I imagine, for a moment, a someone, a hero, coming into my home and gently assuring me to release the white knuckle tight fisted ball of chaos into their care.  They release me from this position and assure me they will unravel the mess and deliver back the original treasured, delicate and beautiful pieces of jewelry, restored to its original design and beauty, free of charge!

I'm now,
free from the frustration,
free from the insanity,
free from the ball of chaos,
and overflowing with hope and gratitude for the undeserved kindness of this helper.

Overwhelmed with this accurate representation of life, He gently reminds me of the preciousness, the treasure, the delicacy, the beauty His eyes see when He views this ball-of-mess of mine, just as I once viewed the pieces of jewelry entangled together upstairs in my jewelry box.

That's when He precisely asked me to bring the tangled mess to Him.  To cease the agitating process of unraveling myself so that He could take each entangled, each enmeshed piece of life and make sense to the chaos, one by one.

In His patience and deep love, He finds joy in the unraveling process.

Could it be that the pivotal fork in the road is here, is now- the very opportunity for God to pour Himself in the recess of the heart of the chaos and patiently, perfectly unravel the mess?  This takes time and uninterrupted intimacy in the lap of the Great Physician.
And then I ask the obvious, but also the most confusing question of all... why is the unfathomable working of the Holy Spirit penetrating His power deep into the depth of my being, shaking the chains loose, breaking the enmeshment of shame and unraveling the pain of loss and woundedness? The enormity of His love, I will never fully grasp.

And, more often than not, the busyness of life has significant weight which tends to pull & lure me in different directions, making time with God limited and often interrupted.
But through more error than success, I've come to the firm conclusion it's only when I get to a place of solitude, of quietness, of rest, of time out, can I begin to hear the gentle whisper of God's healing voice and strong presence of His Spirit which pours out His unspeakable, transformational love for me (Romans 5:5).

Could it be this is an opportunity to...
Peal off the masks.
Abandon the facade.
Leave the masquerade...
and come before God transparent, raw, exposed?
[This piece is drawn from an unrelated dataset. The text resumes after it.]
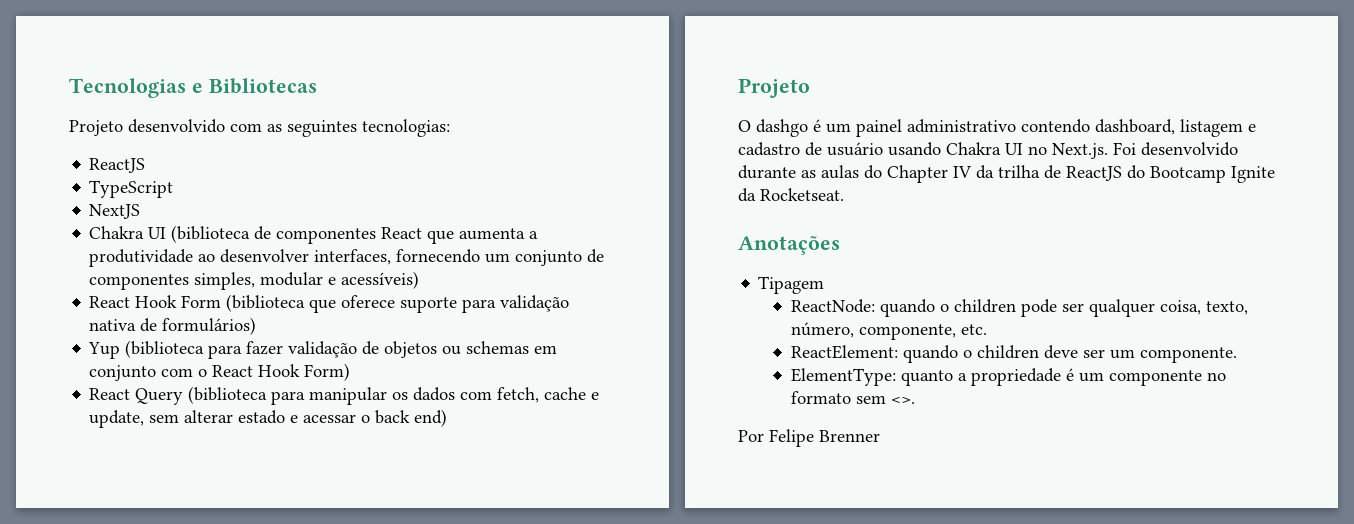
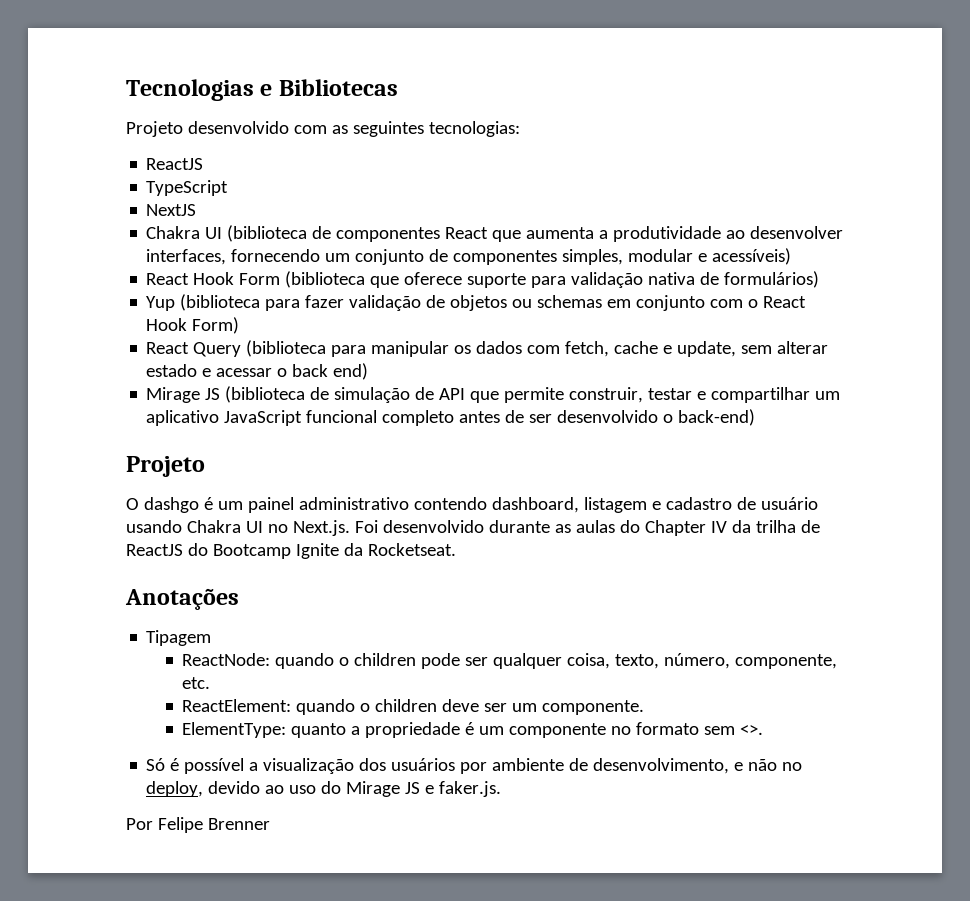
(448, 418) none -> [146,386,841,403] [146,409,756,426] // Mirage JS (biblioteca de simulação de API que permite construir, testar e compartilhar um aplicativo JavaScript funcional completo antes de ser desenvolvido o back-end)
(915, 400) none -> [146,758,803,774] [146,781,502,797] // Só é possível a visualização dos usuários por ambiente de desenvolvimento, e não no deploy, devido ao uso do Mirage JS e faker.js.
Could it be that just this simple act has enough power to radically free the chained heart and usher in beauty of order and transformation within the jewelry box of my soul?

My eyes stumbled on James 4:7 yesterday.  Oh, what an accurate depiction of choosing to come before the healer and grieve losses, acknowledge defects of character, face past violations, release strong holds, confess fears... and profess anything that is separating me from God.

"So humble myself before God.
Resist the devil and He will flee from me.
Come close to God and God will come close to me.
Wash my hands.
Purify my heart for my loyalty is divided between God and the world.
Let there be tears for what I have done (and/or what has been done to me).
Let there be sorrow and deep grief.
Be sadness instead of laughter.
Gloom instead of of joy.
Humble myself before the Lord, and He will lift me up in honor."

And it's exactly here in this hour, in this moment, in this time, in this place, where He reaches down, wipes my tear stained cheek and brings order to my mess.  It's here He surpasses the beauty of the outward with the unmatching grace of the inward.